Au lendemain de l’annonce surprise de la suspension pour 90 jours des tarifs « réciproques » américains, Bruxelles a également décidé d’une pause dans la mise en place de ses contre-mesures. L’Union européenne (UE) va profiter de ces trois mois pour fourbir ses armes en cas de nouvelle salve américaine.
« Nous voulons donner une chance aux négociations ». Ursula von der Leyen a justifié en ces termes, jeudi 10 avril, la décision prise par l’UE de suspendre les contremesures à la hausse des droits de douane américains sur l’acier et l’aluminium, adoptées la veille par les Vingt-Sept. Ce même jour, Donal Trump a en effet annoncé la suspension pour 90 jours des droits de douanes « réciproques » annoncés le 2 avril.
La taxe « plancher » de 10 % et la surtaxe de 25 % sur les produits de la filière automobile, présentées le même jour, sont en revanche toujours en vigueur, de même que les droits de douane de 25 % sur l’acier et l’aluminium décrétés en mars dernier par Washington.
Une « pause fragile » selon E. Macron
Si l’UE joue manifestement la désescalade, elle n’en continue pas moins à peaufiner une riposte. « Si les négociations ne sont pas satisfaisantes, nos contre-mesures entreront en vigueur, a ainsi déclaré la présidente de la Commission. Les travaux préparatoires sur d’autres contre-mesures se poursuivent. Comme je l’ai déjà dit, toutes les options restent sur la table. »
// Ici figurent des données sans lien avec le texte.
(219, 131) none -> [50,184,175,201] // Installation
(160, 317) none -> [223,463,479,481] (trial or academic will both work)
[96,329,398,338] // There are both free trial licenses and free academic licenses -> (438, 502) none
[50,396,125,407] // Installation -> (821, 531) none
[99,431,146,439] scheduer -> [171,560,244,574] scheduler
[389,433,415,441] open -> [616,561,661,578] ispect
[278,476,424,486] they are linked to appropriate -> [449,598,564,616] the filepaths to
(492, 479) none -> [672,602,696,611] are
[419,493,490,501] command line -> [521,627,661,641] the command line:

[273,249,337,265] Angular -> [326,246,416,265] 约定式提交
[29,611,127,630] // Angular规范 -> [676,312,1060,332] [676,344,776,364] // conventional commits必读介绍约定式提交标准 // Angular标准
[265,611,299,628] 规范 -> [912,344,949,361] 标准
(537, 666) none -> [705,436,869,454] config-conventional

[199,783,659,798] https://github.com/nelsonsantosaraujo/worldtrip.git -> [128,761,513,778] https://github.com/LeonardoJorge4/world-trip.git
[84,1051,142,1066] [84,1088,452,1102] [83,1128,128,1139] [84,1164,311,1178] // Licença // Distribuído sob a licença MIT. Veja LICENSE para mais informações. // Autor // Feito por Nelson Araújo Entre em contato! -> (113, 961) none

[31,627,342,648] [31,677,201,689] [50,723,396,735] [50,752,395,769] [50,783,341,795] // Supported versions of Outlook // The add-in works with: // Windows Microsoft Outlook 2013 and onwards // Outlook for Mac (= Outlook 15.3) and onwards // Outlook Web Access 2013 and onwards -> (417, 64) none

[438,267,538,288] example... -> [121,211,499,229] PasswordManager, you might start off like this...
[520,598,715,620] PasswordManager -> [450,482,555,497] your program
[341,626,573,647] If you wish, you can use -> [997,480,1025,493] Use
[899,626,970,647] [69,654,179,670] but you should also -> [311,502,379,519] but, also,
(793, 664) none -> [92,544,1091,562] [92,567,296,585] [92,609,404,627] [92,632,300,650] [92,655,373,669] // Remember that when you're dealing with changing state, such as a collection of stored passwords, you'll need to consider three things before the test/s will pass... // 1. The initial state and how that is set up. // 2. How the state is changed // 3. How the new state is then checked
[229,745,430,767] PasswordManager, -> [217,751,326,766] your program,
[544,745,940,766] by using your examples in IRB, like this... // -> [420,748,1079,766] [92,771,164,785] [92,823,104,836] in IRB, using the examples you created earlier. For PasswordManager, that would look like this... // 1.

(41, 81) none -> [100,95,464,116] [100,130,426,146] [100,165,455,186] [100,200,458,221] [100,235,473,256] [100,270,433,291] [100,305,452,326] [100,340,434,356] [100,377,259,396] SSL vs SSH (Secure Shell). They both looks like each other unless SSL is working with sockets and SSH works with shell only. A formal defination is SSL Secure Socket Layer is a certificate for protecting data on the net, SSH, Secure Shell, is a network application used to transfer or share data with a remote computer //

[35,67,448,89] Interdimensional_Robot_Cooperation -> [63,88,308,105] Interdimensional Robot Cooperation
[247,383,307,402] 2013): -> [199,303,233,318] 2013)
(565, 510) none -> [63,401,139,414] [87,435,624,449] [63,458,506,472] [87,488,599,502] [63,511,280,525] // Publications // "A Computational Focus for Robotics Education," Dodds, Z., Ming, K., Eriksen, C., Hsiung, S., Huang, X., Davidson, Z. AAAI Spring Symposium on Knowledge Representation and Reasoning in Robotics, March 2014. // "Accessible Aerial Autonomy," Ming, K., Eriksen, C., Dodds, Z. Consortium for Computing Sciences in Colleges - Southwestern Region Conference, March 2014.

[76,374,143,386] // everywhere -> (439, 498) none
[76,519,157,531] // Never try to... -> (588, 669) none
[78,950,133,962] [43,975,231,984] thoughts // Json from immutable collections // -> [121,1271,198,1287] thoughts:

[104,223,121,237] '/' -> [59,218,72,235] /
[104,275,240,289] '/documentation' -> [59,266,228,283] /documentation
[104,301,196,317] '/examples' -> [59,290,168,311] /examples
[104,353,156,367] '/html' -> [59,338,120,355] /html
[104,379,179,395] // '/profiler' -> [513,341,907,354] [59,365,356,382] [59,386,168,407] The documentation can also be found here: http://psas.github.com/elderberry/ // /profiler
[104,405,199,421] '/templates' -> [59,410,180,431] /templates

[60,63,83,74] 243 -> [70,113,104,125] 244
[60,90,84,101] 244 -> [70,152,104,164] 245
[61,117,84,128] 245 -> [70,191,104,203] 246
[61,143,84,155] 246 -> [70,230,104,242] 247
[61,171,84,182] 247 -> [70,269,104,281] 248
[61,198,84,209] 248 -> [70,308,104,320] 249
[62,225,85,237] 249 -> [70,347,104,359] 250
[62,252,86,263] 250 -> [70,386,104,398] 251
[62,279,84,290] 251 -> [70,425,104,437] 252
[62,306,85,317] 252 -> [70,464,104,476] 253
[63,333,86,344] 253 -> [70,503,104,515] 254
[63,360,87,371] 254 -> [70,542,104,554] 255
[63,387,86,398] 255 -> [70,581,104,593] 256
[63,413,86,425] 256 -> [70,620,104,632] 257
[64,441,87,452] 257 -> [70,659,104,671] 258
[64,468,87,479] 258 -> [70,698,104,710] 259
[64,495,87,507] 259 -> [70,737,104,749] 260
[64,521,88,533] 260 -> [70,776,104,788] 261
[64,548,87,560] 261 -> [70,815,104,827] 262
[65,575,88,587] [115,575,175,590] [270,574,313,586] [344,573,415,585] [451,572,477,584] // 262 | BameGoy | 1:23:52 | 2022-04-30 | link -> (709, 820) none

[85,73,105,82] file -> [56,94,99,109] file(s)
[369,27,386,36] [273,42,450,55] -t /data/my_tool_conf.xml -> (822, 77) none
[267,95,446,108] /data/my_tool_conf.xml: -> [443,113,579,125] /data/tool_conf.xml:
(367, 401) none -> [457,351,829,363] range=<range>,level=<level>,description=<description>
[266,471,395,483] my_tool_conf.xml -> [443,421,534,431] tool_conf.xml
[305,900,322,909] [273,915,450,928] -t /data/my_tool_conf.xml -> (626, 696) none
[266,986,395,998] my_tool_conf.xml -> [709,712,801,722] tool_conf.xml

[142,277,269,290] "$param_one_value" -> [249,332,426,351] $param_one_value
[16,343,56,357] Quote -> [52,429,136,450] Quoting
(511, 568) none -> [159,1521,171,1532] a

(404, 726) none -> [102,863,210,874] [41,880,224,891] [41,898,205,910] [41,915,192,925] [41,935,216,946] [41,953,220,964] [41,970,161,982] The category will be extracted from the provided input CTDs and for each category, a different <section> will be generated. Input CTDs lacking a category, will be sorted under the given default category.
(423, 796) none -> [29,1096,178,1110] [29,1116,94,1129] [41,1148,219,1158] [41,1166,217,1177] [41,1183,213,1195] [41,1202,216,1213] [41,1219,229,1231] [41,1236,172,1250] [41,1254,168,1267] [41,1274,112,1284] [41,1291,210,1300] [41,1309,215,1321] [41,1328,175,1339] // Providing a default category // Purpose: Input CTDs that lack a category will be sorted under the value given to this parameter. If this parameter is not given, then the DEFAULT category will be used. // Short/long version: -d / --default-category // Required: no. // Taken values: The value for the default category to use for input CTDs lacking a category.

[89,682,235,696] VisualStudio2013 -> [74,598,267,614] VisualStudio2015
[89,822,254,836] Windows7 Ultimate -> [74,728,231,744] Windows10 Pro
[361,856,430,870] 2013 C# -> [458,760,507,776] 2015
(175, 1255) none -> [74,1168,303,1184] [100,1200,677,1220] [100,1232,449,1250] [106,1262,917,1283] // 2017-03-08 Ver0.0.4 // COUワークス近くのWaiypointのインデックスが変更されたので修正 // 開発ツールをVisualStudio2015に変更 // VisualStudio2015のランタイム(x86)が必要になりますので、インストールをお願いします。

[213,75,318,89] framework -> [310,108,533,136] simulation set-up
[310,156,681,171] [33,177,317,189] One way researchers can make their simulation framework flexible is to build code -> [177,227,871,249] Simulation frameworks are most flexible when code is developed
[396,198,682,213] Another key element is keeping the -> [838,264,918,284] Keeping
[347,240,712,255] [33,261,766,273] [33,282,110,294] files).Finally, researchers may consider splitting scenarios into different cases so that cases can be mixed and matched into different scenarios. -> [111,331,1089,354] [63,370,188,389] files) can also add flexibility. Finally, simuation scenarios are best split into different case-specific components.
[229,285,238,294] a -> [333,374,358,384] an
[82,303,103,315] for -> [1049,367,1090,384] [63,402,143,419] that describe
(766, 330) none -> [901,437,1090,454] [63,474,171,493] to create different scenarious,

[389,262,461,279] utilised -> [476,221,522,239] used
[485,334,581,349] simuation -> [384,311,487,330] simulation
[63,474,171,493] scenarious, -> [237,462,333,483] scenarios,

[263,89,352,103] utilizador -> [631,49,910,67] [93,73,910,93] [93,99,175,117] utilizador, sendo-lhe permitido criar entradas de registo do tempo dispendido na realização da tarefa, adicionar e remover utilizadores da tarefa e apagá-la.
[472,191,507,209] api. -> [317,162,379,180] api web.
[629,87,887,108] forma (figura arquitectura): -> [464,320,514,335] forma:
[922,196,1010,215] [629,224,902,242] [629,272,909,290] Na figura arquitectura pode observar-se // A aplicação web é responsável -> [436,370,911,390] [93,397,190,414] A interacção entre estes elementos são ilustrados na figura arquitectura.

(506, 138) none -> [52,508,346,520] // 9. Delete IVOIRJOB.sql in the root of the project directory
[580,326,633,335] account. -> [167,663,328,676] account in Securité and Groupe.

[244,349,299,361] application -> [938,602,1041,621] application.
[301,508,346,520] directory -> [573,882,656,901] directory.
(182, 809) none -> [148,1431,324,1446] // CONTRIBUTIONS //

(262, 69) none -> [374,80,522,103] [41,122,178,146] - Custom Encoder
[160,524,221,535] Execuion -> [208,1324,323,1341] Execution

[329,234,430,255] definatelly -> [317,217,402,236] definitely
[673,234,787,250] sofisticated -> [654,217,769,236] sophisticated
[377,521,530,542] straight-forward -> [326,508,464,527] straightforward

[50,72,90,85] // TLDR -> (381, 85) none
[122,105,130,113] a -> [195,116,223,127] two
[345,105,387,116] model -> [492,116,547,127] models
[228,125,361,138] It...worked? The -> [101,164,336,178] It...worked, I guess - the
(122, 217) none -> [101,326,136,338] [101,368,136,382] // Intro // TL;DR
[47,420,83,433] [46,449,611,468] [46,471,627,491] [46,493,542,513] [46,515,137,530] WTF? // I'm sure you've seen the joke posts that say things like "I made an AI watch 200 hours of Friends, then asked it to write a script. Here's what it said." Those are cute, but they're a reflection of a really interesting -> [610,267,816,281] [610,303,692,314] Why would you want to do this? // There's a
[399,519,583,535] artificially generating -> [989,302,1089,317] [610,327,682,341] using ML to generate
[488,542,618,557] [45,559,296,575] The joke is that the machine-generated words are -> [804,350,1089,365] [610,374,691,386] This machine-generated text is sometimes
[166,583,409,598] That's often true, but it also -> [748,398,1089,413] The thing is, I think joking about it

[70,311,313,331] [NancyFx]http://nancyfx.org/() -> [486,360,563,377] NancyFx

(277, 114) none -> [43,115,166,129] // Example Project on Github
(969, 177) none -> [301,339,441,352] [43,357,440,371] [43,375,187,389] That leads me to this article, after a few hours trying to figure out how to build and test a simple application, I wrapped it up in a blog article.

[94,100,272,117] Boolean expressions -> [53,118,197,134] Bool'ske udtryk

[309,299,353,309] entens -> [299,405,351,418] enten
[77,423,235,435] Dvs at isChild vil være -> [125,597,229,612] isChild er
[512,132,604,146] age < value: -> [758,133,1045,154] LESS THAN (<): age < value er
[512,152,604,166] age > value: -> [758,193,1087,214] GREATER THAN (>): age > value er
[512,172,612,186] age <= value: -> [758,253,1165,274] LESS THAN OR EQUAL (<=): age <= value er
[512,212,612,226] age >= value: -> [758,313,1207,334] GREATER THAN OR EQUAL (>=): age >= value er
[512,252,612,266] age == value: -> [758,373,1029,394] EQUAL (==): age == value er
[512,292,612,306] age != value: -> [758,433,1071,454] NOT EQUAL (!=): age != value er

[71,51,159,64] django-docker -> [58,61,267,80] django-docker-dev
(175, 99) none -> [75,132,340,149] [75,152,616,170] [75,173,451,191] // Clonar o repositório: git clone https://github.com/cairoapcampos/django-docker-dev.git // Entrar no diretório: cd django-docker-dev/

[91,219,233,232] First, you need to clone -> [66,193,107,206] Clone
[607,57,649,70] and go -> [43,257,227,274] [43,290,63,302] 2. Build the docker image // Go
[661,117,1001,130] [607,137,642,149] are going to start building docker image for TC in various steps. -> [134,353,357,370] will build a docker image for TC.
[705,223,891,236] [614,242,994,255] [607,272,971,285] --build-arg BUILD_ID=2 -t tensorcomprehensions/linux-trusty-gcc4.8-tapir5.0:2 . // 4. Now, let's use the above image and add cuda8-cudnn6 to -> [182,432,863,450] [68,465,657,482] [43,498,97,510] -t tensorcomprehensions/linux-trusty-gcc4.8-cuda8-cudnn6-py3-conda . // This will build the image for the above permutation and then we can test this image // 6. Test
En France, Emmanuel Macron a qualifié sur X de « pause fragile » cette fenêtre de négociation équivalant selon lui à « quatre-vingt-dix jours d’incertitude pour toutes nos entreprises ». Partisan de la fermeté, le président français a appelé l’UE à « mobiliser tous les leviers disponibles pour se protéger, aussi pour éviter que des flux de pays tiers ne viennent déséquilibrer notre marché ».
De nombreuses filières craignent en effet que, le marché américain se fermant, la Chine et d’autres pays d’Asie ne réorientent leurs exportations vers le Vieux Continent dans des secteurs comme le textile ou l’électronique grand public.
Quatre-vingt-dix jours pour convaincre
Dans celui du vin, longtemps menacé d’une surtaxe de 25 %, cette pause de trois mois est une « une demi-bonne nouvelle », selon Nicolas Ozanam. Le président de la Fédération des exportateurs de vins et spiritueux (Fevs) a ainsi expliqué à Reuters que les exportations pouvaient reprendre avec un taux de 10 %, mais que « dans un contexte plutôt inflationniste, et avec un dollar qui glisse, cela va quand même entraîner une hausse des prix et donc une baisse de la consommation aux États-Unis ».
Pour l’heure, l’UE et les dirigeants européens multiplient les initiatives afin de faire avancer les négociations et d’obtenir l’annulations des droits de douane, américains et européens, sur les biens industriels.
Une délégation d’eurodéputés est à Washington en ce moment pour tenter de peser sur les décisions de l’administration Trump. Par ailleurs, les ministres des Finances de l’UE sont aujourd’hui 11 avril à Varsovie pour évaluer les conséquences de cet épisode douanier sur la croissance et les finances publiques des Vingt-Sept.
Pékin choisit le rapport de force
La présidente du Conseil italien Giorgia Meloni se rendra pour sa part à Washington la semaine prochaine. Pedro Sanchez, le Premier ministre espagnol, est quant à lui en ce moment en Chine pour plaider en faveur de relations apaisées avec l’UE.
A l’inverse de l’UE, l’ex-Empire du Milieu, bête noire du commerce extérieur américain, a choisi la manière forte. Pékin annoncé aujourd’hui porter à 125 % ses droits de douanes sur les importations en provenance des États-Unis, en réponse à la surtaxe de 145 % imposée par les Etats-Unis sur les biens chinois.
L’UE pourrait taxer les entreprises de la tech
Si la guerre est bien déclarée entre l’Ancien et le Vieux continents, la question est aujourd’hui de savoir de quelles cartes dispose l’Europe pour remporter la partie face à l’administration Trump.
Ursula von der Leyen a donné quelques pistes dans une interview au Financial Times, publiée le 10 avril. Elle y évoque la possibilité de cibler les services, de taxer les « Big Tech », d’imposer « une taxe sur les revenus publicitaires des services numériques », mais aussi le recours aux outils anti-coercition.
Cette guerre douanière passerait alors à la vitesse supérieure, ces outils juridiques européens prévoyant notamment l’impossibilité de réaliser certains investissements en Europe ou celle de ne plus pouvoir répondre aux appels d’offre des marchés publics européens.